Collected data entries:
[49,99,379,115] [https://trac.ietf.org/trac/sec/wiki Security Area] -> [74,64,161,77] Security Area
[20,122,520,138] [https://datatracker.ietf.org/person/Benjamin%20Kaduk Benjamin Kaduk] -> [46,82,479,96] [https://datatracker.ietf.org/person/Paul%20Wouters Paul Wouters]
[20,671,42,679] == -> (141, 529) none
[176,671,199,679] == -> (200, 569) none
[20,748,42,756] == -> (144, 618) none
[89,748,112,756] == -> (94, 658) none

=== Work required ===
Write the data out again in full. Match it word for word.

=== Written response ===
[49,99,379,115] [https://trac.ietf.org/trac/sec/wiki Security Area] -> [74,64,161,77] Security Area
[20,122,520,138] [https://datatracker.ietf.org/person/Benjamin%20Kaduk Benjamin Kaduk] -> [46,82,479,96] [https://datatracker.ietf.org/person/Paul%20Wouters Paul Wouters]
[20,671,42,679] == -> (141, 529) none
[176,671,199,679] == -> (200, 569) none
[20,748,42,756] == -> (144, 618) none
[89,748,112,756] == -> (94, 658) none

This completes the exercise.